The effect of PI3K and MEK inhibitors on FSH glycoform-dependent regulation of apoptotic and proliferative gene expression in ovarian wedge sections. Ovary sections were pre-treated with either media containing vehicle (Control), 10 μM U0126 (MEK inhibitor) (a–c) or 100 nM Wortmannin (Wort, PI3K inhibitor) (d–f) for 60 min.
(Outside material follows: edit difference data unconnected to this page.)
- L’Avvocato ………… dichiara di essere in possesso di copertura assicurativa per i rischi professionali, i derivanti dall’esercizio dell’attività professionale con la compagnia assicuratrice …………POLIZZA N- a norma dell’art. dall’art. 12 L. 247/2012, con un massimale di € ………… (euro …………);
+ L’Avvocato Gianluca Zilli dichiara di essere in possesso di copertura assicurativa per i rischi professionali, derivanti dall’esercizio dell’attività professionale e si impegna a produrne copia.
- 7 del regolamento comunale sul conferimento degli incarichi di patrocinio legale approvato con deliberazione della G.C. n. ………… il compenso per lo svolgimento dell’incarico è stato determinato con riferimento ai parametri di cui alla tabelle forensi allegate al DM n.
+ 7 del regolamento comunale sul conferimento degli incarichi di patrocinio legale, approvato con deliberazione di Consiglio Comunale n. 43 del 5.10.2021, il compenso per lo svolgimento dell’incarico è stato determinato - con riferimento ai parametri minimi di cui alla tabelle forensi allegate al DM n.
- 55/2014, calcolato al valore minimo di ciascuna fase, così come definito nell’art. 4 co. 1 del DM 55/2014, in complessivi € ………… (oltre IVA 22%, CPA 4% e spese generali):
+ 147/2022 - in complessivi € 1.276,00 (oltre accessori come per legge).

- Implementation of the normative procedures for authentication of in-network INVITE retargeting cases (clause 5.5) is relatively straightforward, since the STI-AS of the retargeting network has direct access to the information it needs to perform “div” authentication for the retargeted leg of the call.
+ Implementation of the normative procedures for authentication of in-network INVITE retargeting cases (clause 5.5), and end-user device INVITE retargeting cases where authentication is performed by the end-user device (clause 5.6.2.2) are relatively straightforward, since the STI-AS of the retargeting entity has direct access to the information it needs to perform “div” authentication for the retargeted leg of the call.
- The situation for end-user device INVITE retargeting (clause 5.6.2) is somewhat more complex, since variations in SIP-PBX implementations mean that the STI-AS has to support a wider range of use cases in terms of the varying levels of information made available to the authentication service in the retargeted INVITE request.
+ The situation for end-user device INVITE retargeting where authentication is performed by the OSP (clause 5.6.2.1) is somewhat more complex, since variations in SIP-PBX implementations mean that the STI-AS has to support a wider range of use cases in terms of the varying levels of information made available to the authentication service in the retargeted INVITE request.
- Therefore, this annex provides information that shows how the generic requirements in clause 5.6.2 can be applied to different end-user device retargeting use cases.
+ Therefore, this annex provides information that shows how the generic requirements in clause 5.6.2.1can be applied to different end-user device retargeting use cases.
Following pre-treatment, ovarian sections were treated with media alone (Control), 30 ng/ml FSH18/21 or FSH24. Ovary wedge sections were snap-frozen and analyzed by quantitative RT-PCR. (a and d) Proliferating cell nuclear antigen (Pcna) gene expression is increased in ovary wedge sections treated with FSH18/21. (b and e) Bcl2/Bax ratio of ovary wedge sections, a high Bcl2 to Bax ratio is indicative of follicle health as seen in the FSH18/21 treatment group. (c and f) Apoptosis related expression of Caspase3 transcripts is increased following treatment with Wortmannin and U0126. Ovarian sections treated with FSH18/21 expressed reduced levels of Caspase 3 transcripts compared to sections treated with FSH24. Data was analyzed using one-way ANOVA with Dunnett’s post hoc test. Bars represent means ± SEM for six individual ovarian wedge sections. Bars marked ^a indicate a significant difference from Control (open bar). Comparisons among indicated treatments, *P < 0.05, **P < 0.01, ***P < 0.001.